[Screenshot and code edit data]
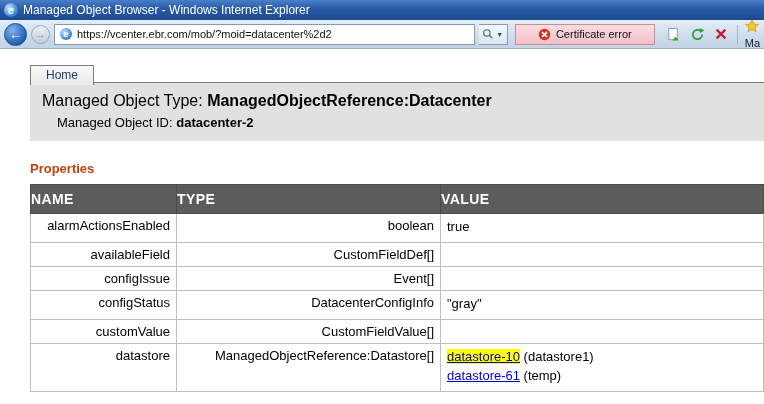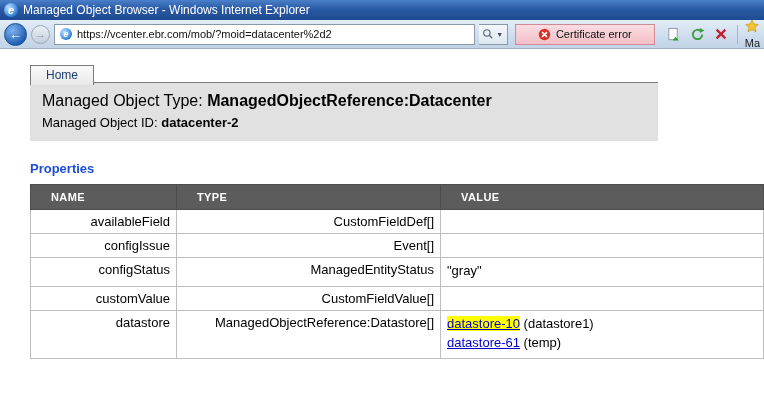"Managed Object Type:" .header-box { width: 628px -> 734px }
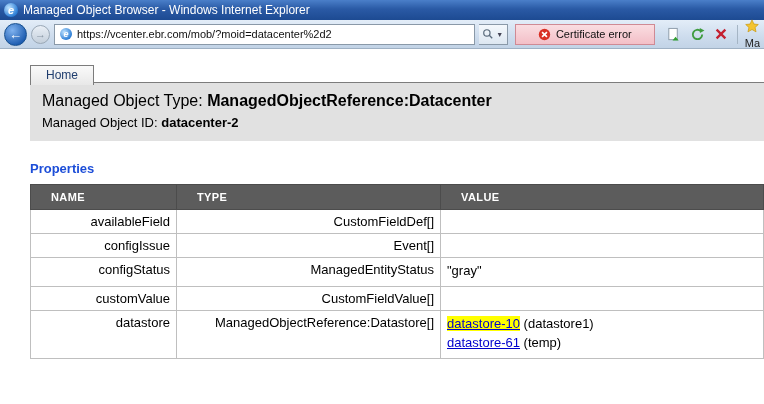"Managed Object ID: datacenter-2" .hb-line2 { margin-left: none -> 15px }
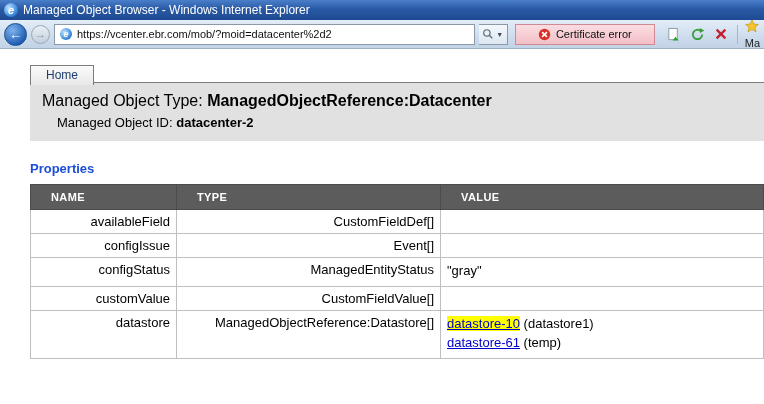"Properties" .props-title { color: #1d4ed8 -> #c2410c }
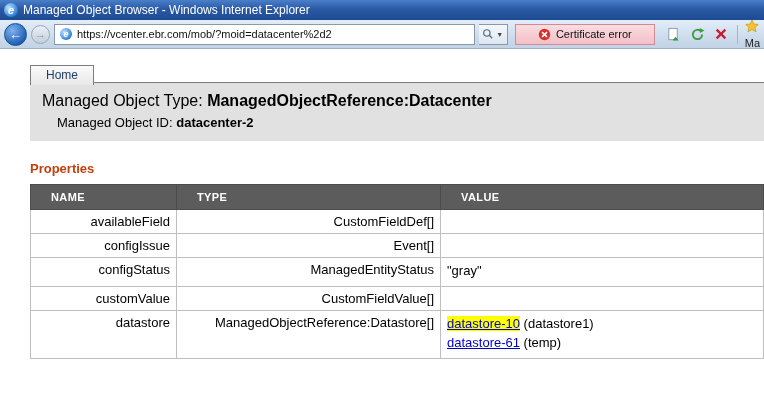"NAME" table.props th { font-size: 11px -> 14px; padding: 6px 20px -> 6px 0 }
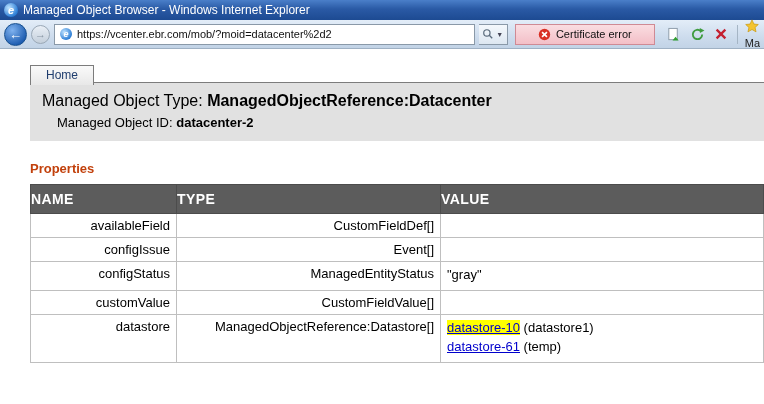"alarmActionsEnabled" tr { html: none -> <tr> <td>alarmActionsEnabled</td> <td>boolean</td> <td> <div><span>true</span></div> </td> </tr> }
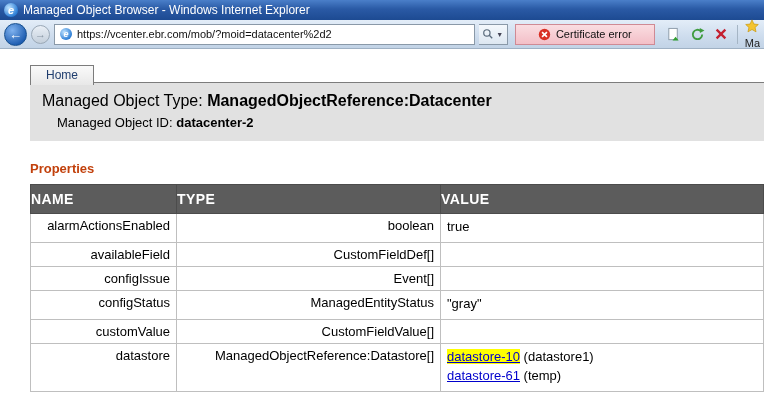"ManagedEntityStatus" td.col-type { text: ManagedEntityStatus -> DatacenterConfigInfo }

◆ **Instructions for the task**:
In the records above, find the line containing "html: none ->" and output every line from the first through that one, exactly, omitting pictures.

◆ **Exercise answer**:
"Managed Object Type:" .header-box { width: 628px -> 734px }
"Managed Object ID: datacenter-2" .hb-line2 { margin-left: none -> 15px }
"Properties" .props-title { color: #1d4ed8 -> #c2410c }
"NAME" table.props th { font-size: 11px -> 14px; padding: 6px 20px -> 6px 0 }
"alarmActionsEnabled" tr { html: none -> <tr> <td>alarmActionsEnabled</td> <td>boolean</td> <td> <div><span>true</span></div> </td> </tr> }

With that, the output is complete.